Only the lines from the one containing "center -> flex-end;" to the end of the data should be copied, exactly and without pictures.

Start of Entries provided

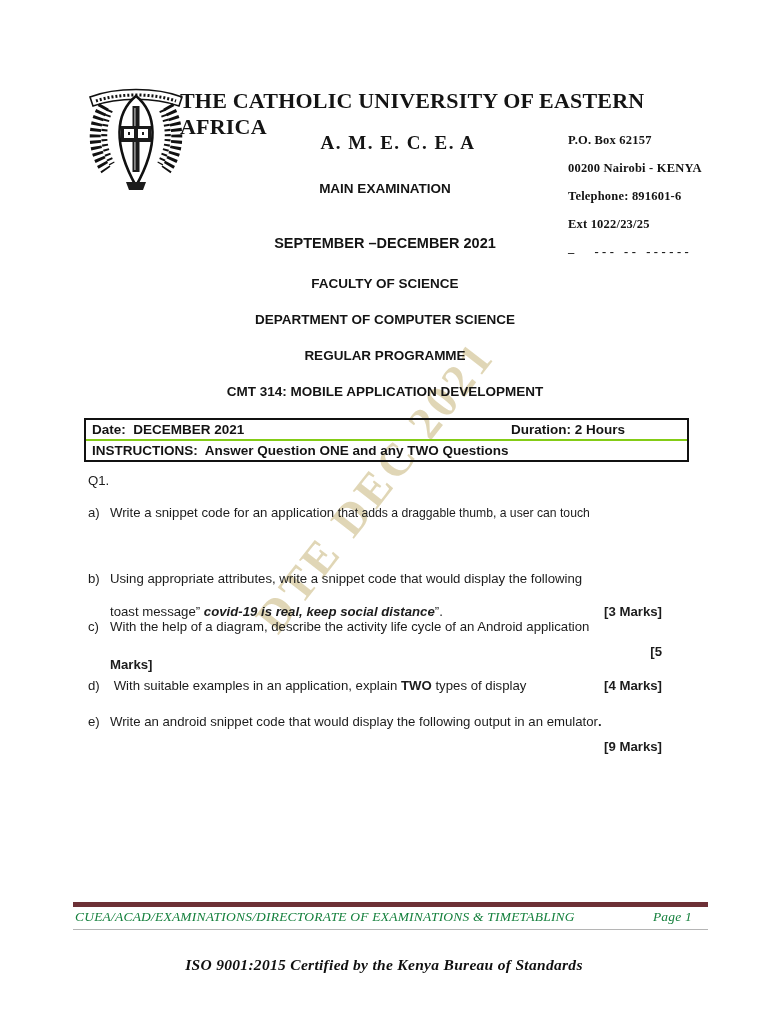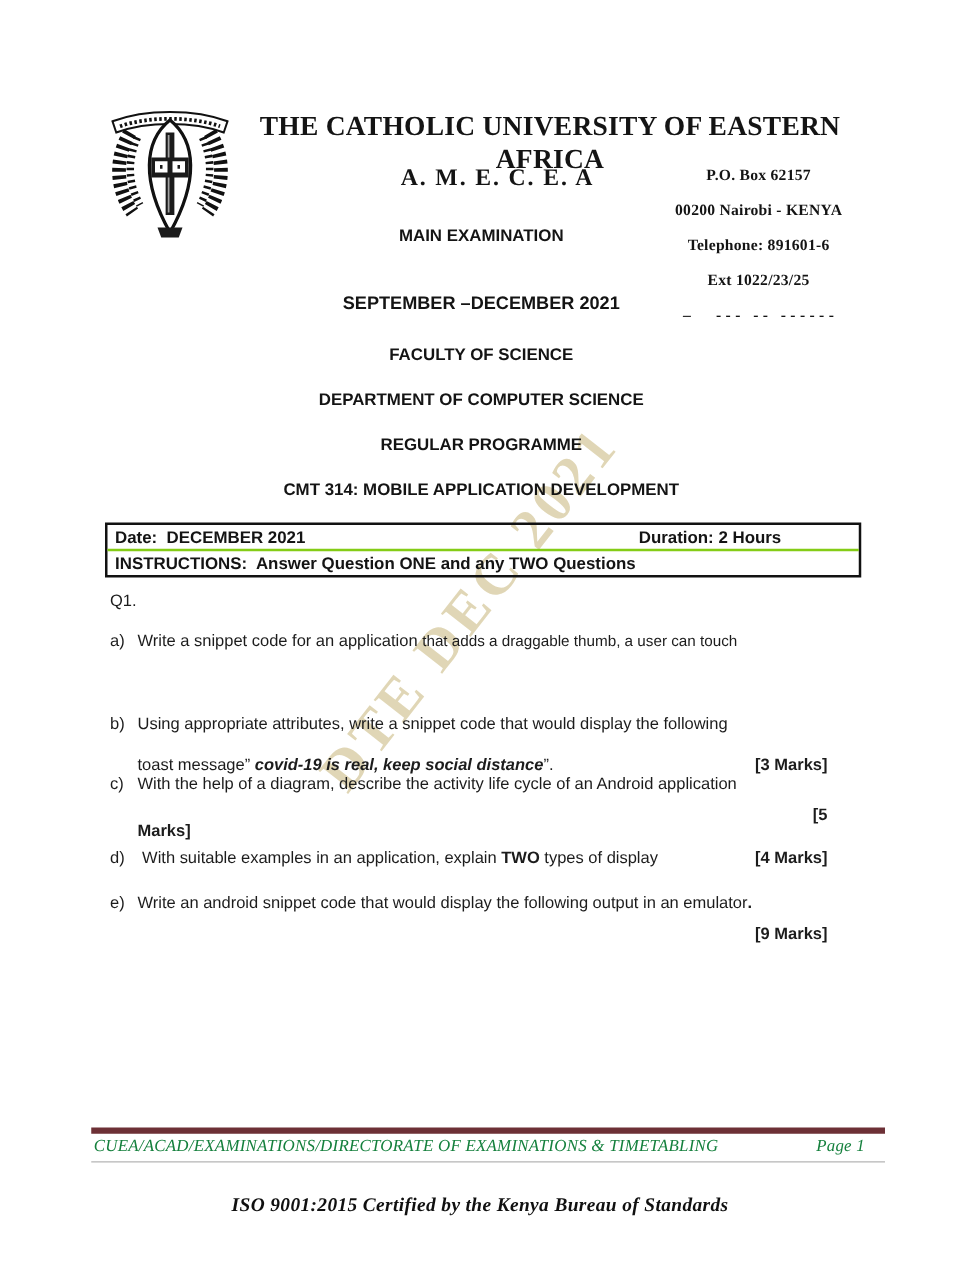"THE CATHOLIC UNIVERSITY OF EASTERN" .serifb { text-align: center -> none }
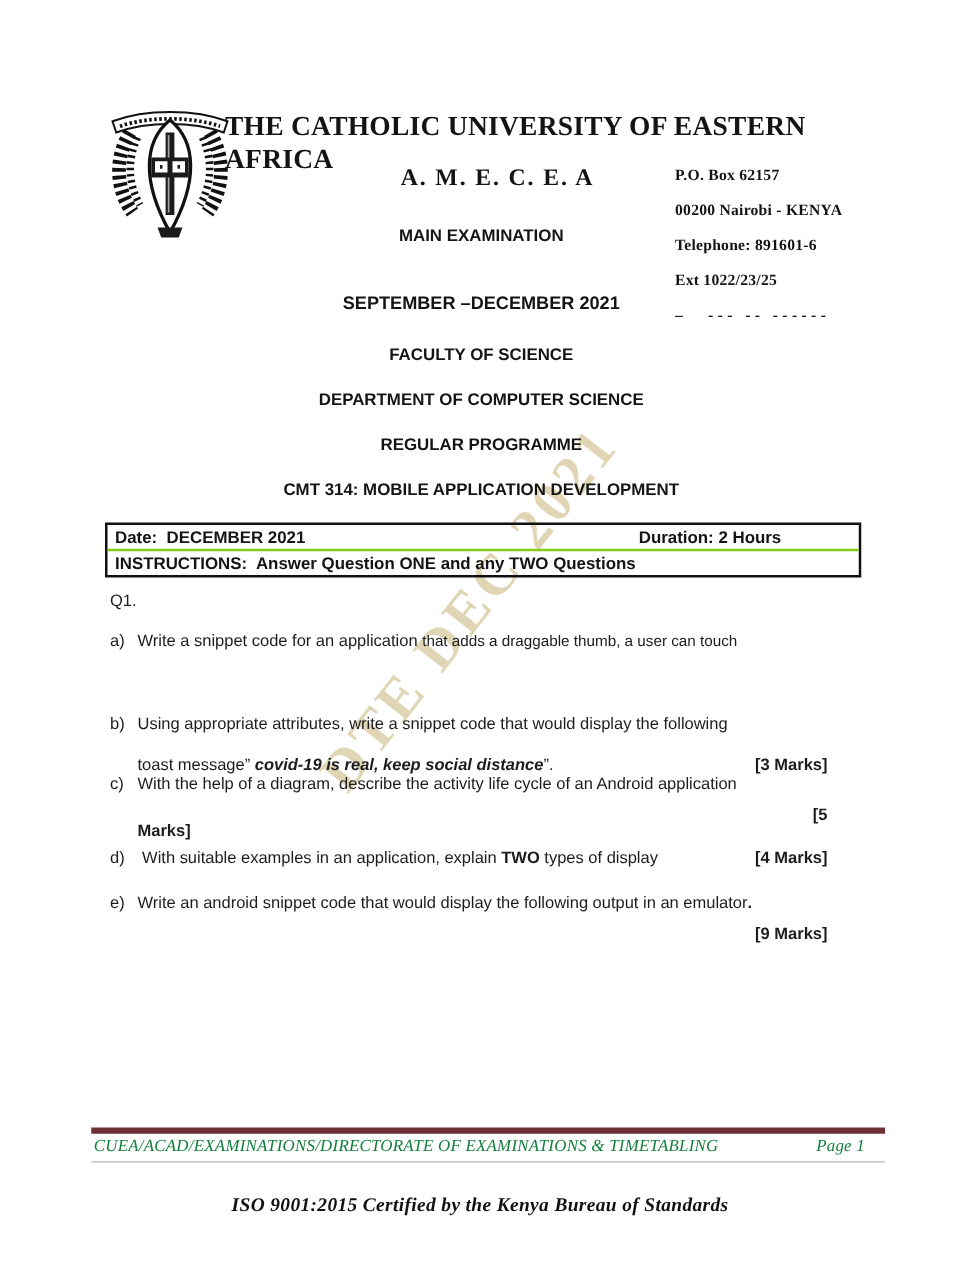"P.O. Box 62157" .contact { left: 540px -> 568px }
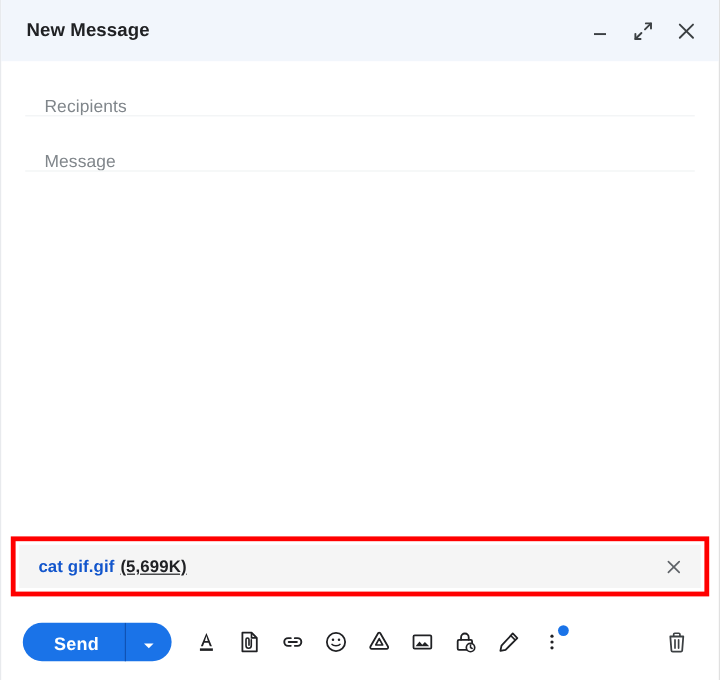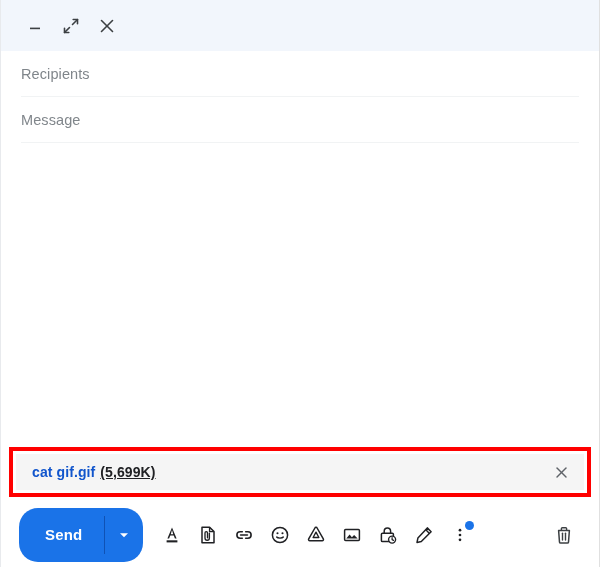"New Message" div.compose-title { html: none -> <div>New Message</div> }
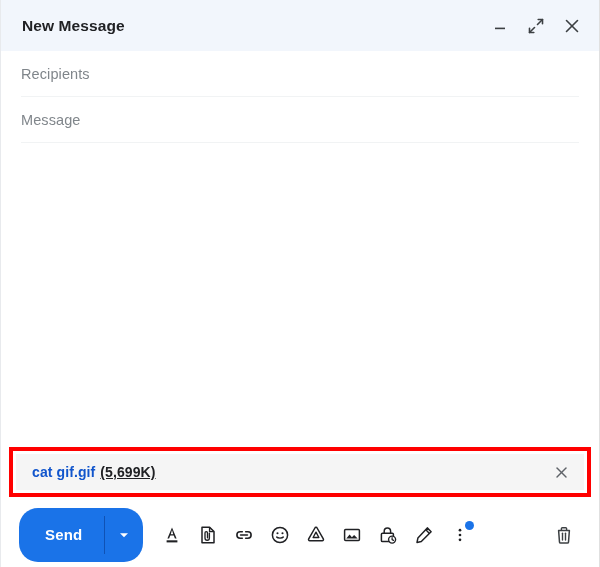"Recipients" .field-row { align-items: center -> flex-end; padding: 0 20px -> 0 36px }
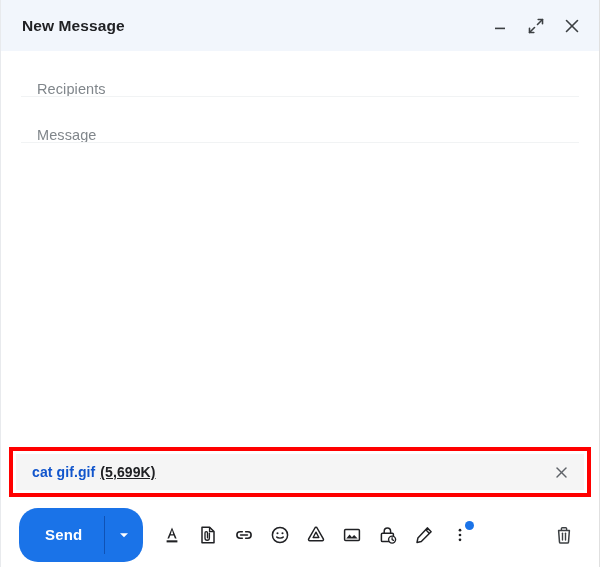"Send" .send-group { align-items: center -> flex-start; height: 54px -> 32px }
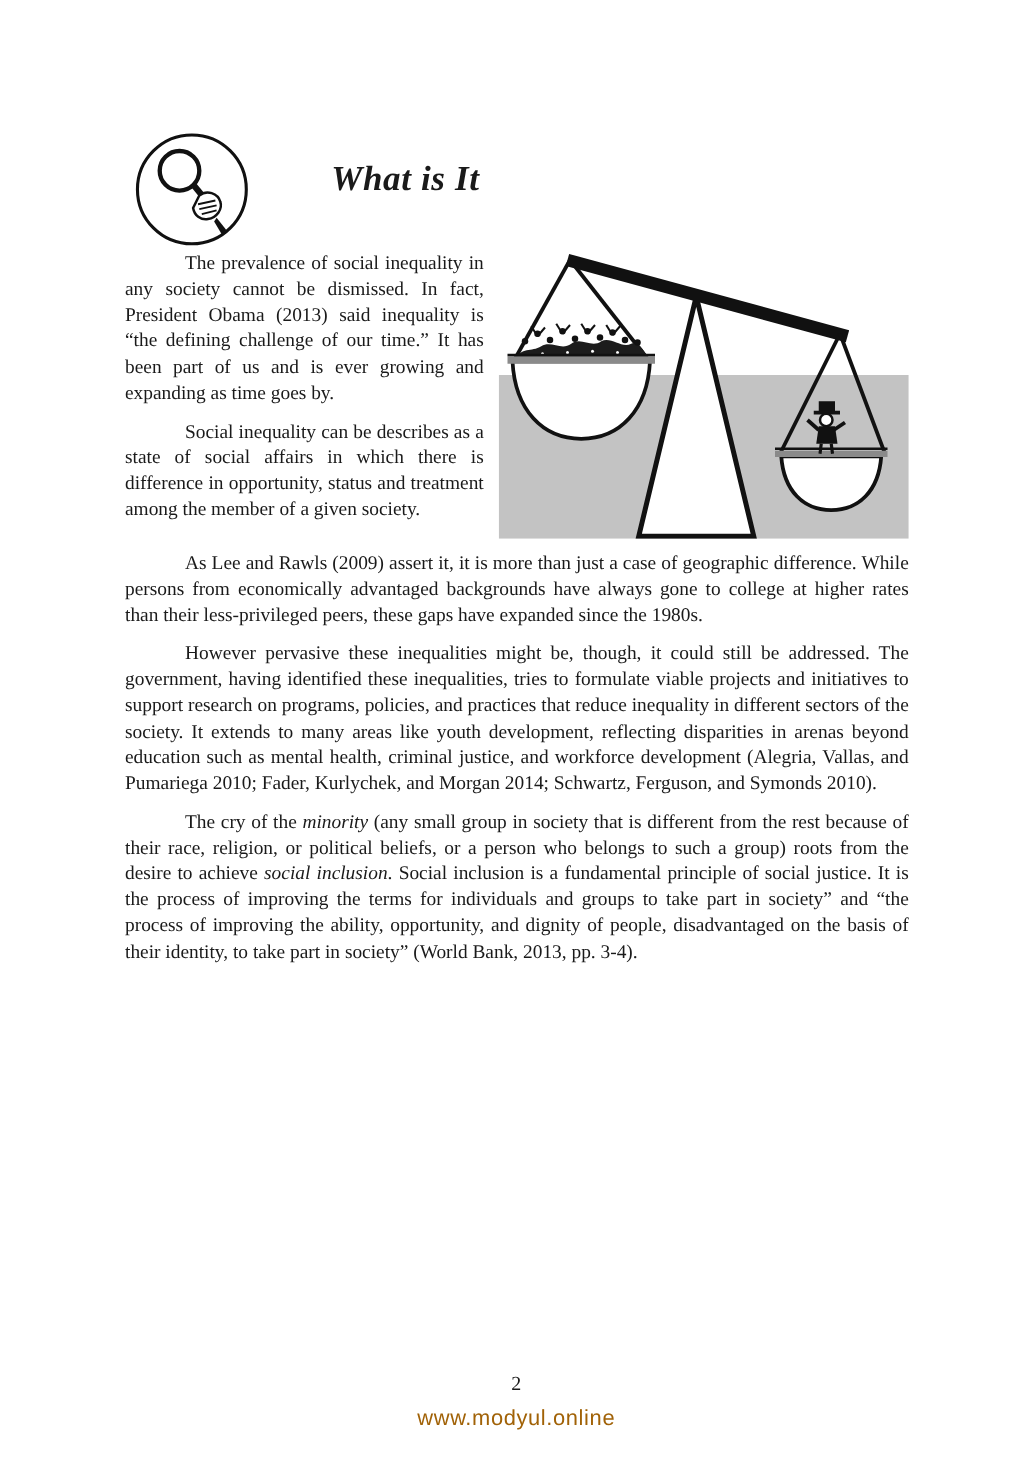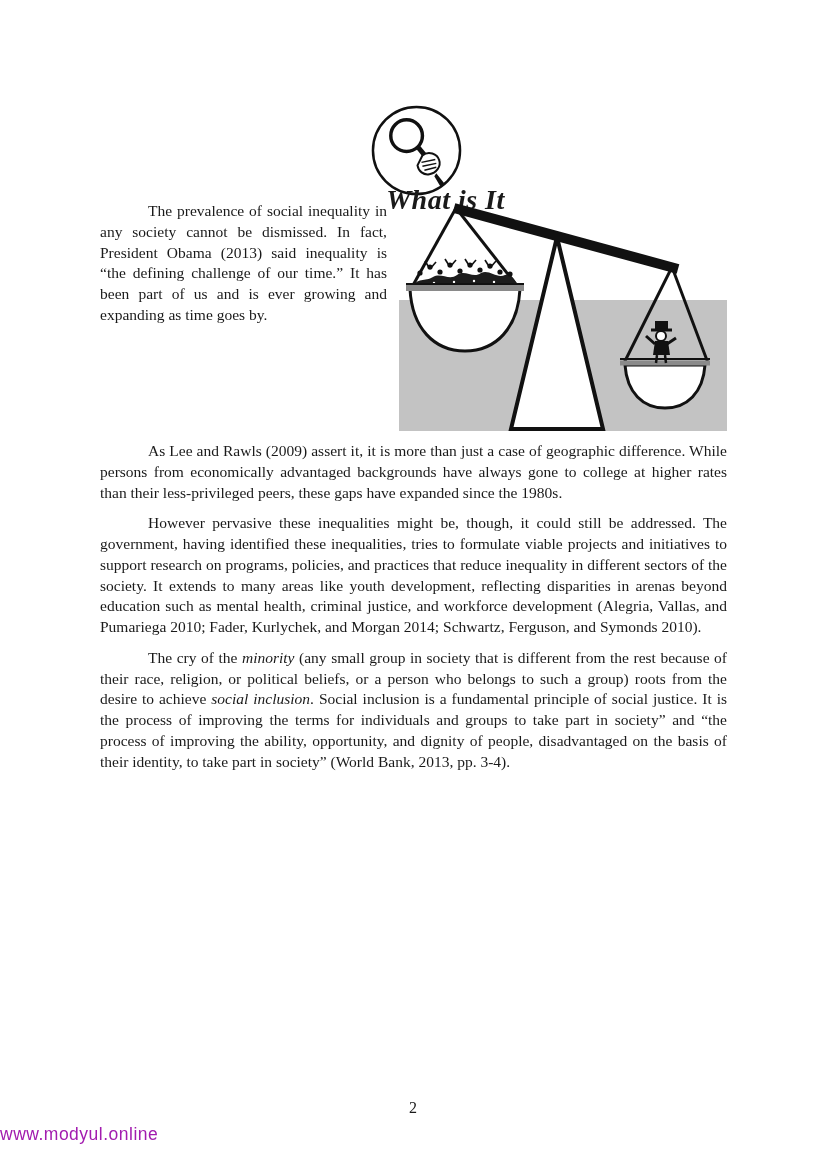"What is It" .header { flex-direction: column -> none }
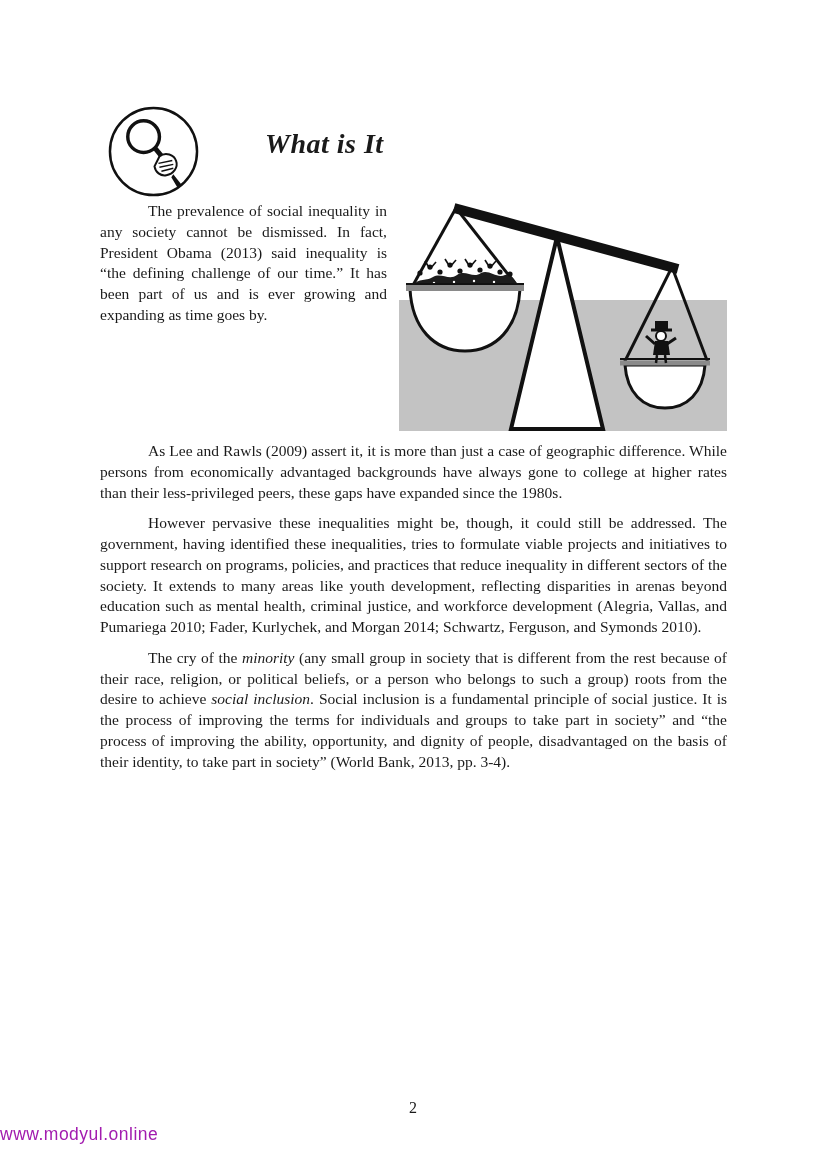"Social inequality can be describes" p.para { html: none -> <p>Social inequality can be describes as a state of social affairs in which there is difference in opportunity, status and treatment among the member of a given society.</p> }
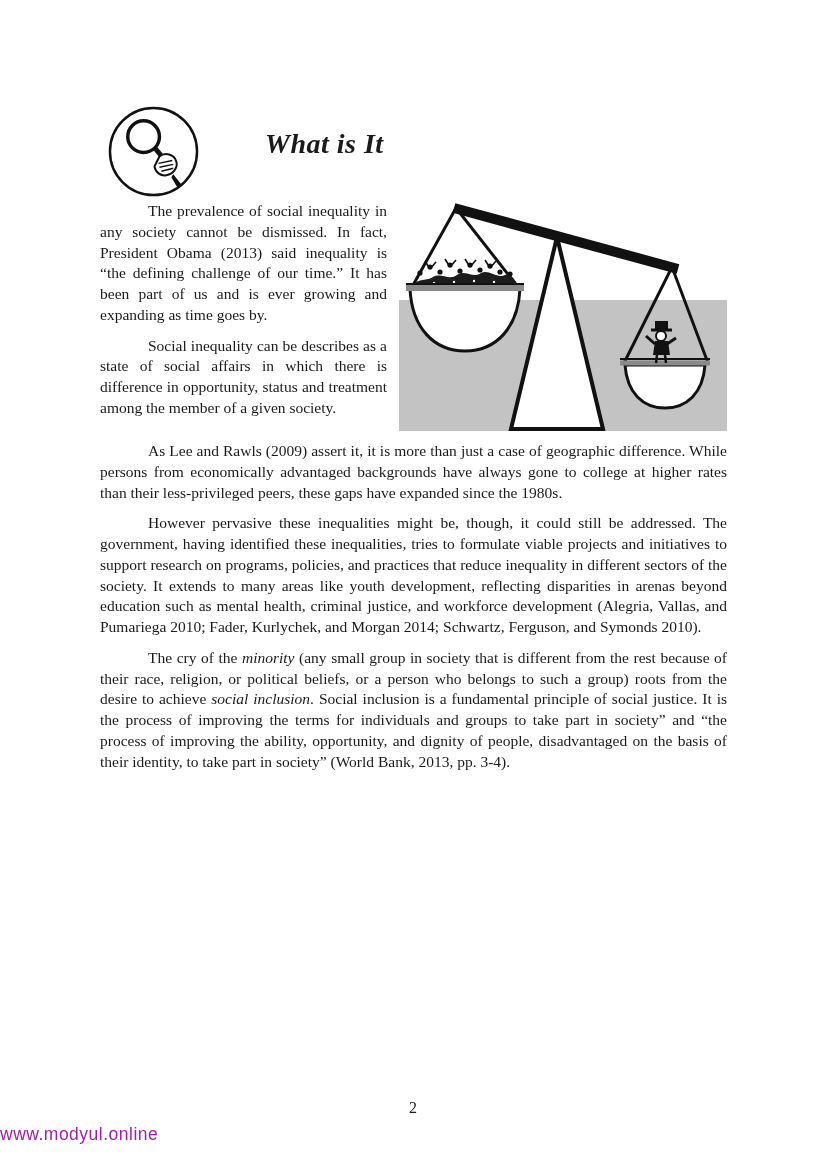"www.modyul.online" .watermark { color: #a21caf -> #a16207; text-align: left -> center }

End of Entries provided

▸ Response to this exercise
"Recipients" .field-row { align-items: center -> flex-end; padding: 0 20px -> 0 36px }
"Send" .send-group { align-items: center -> flex-start; height: 54px -> 32px }
"What is It" .header { flex-direction: column -> none }
"Social inequality can be describes" p.para { html: none -> <p>Social inequality can be describes as a state of social affairs in which there is difference in opportunity, status and treatment among the member of a given society.</p> }
"www.modyul.online" .watermark { color: #a21caf -> #a16207; text-align: left -> center }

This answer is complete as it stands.